Top of Record excerpts

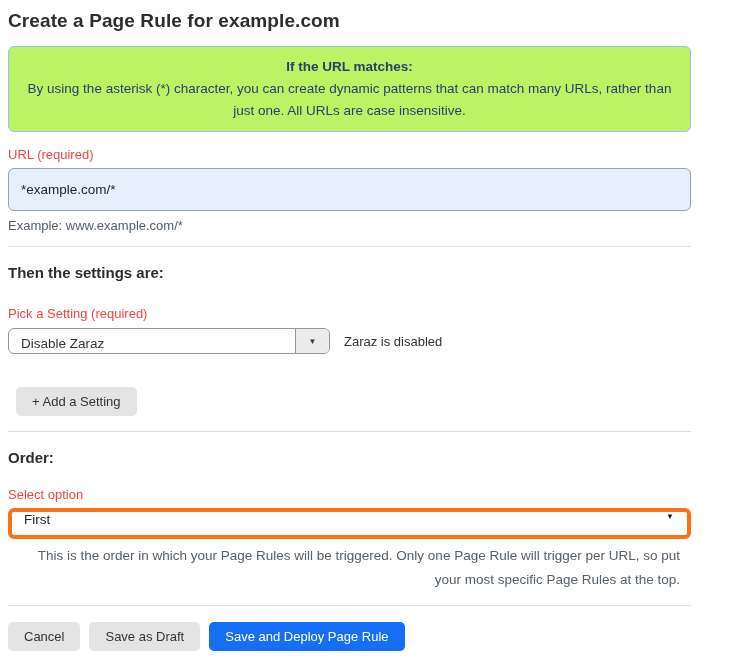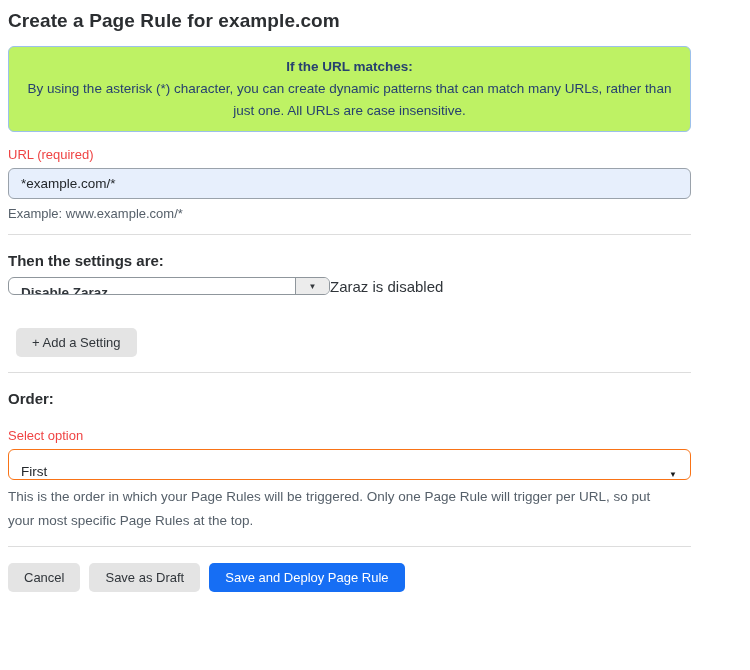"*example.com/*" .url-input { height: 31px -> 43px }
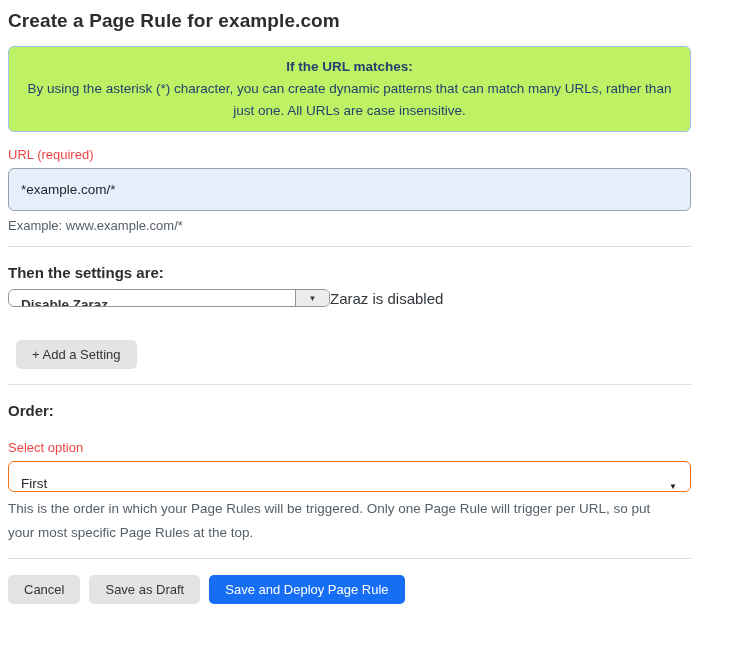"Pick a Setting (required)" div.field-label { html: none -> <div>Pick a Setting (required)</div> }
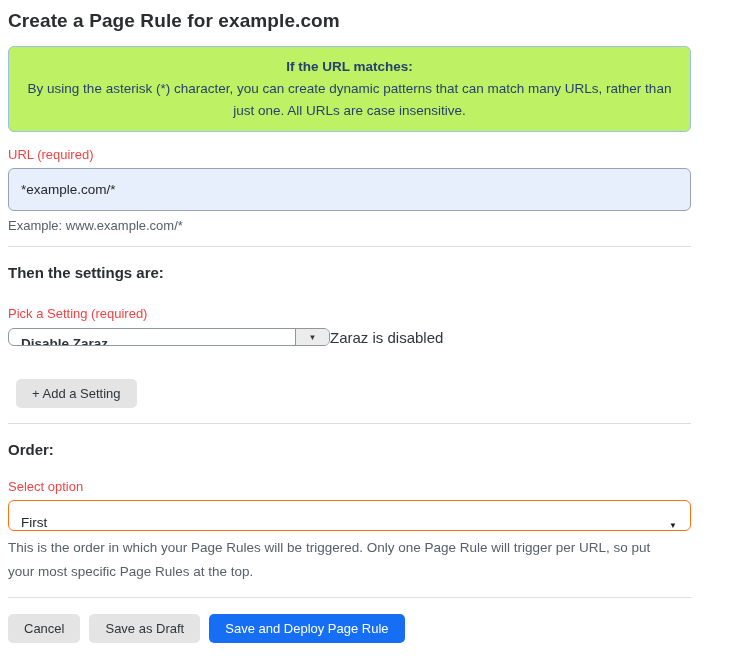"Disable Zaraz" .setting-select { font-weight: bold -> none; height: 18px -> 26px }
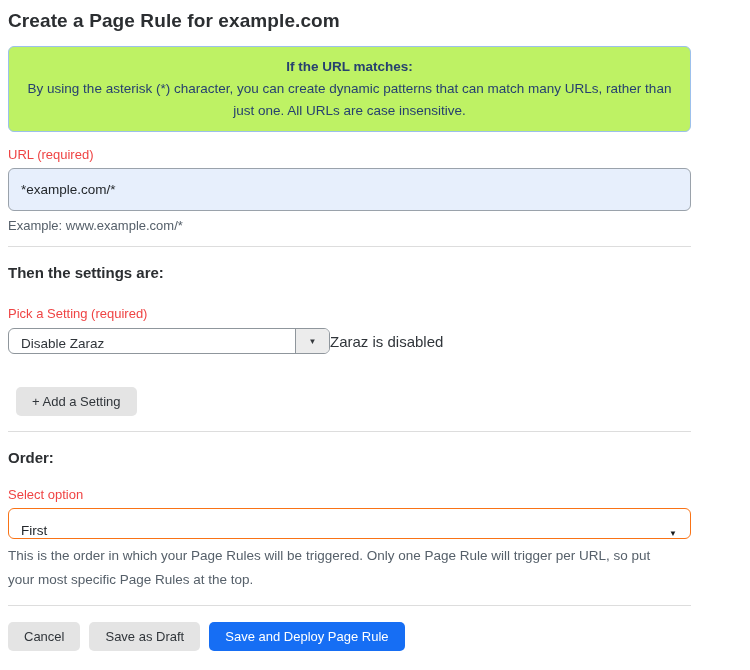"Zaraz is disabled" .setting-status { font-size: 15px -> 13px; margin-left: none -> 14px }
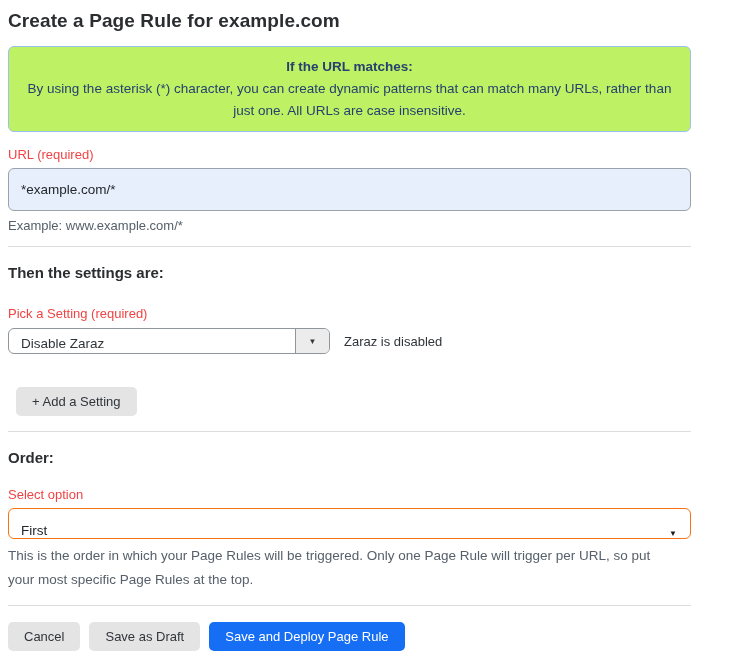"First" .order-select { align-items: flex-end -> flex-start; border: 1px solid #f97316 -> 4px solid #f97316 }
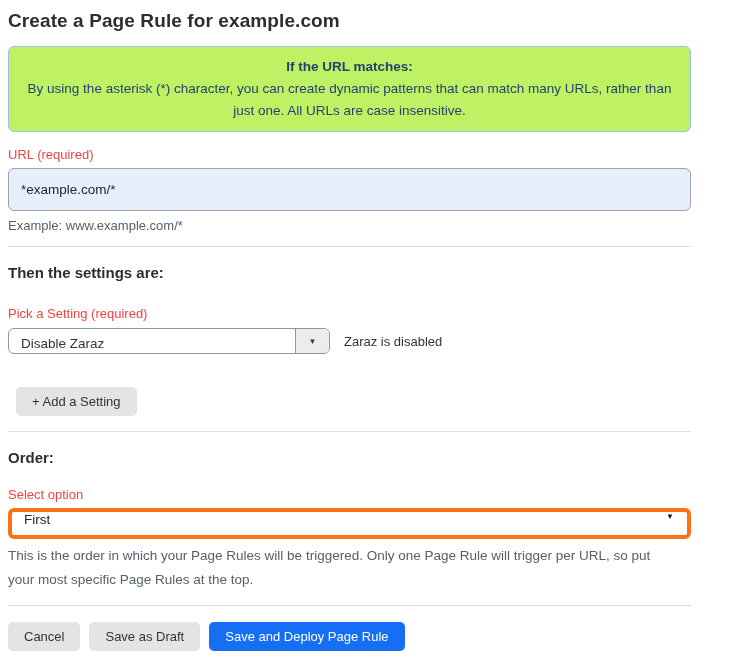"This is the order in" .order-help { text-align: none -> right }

Bottom of Record excerpts

■ **Task statement**:
The response should be the lines from the one containing "font-size: 15px ->" through the final line of the records, reproduced exactly and with every picture left out.

■ **Written solution**:
"Zaraz is disabled" .setting-status { font-size: 15px -> 13px; margin-left: none -> 14px }
"First" .order-select { align-items: flex-end -> flex-start; border: 1px solid #f97316 -> 4px solid #f97316 }
"This is the order in" .order-help { text-align: none -> right }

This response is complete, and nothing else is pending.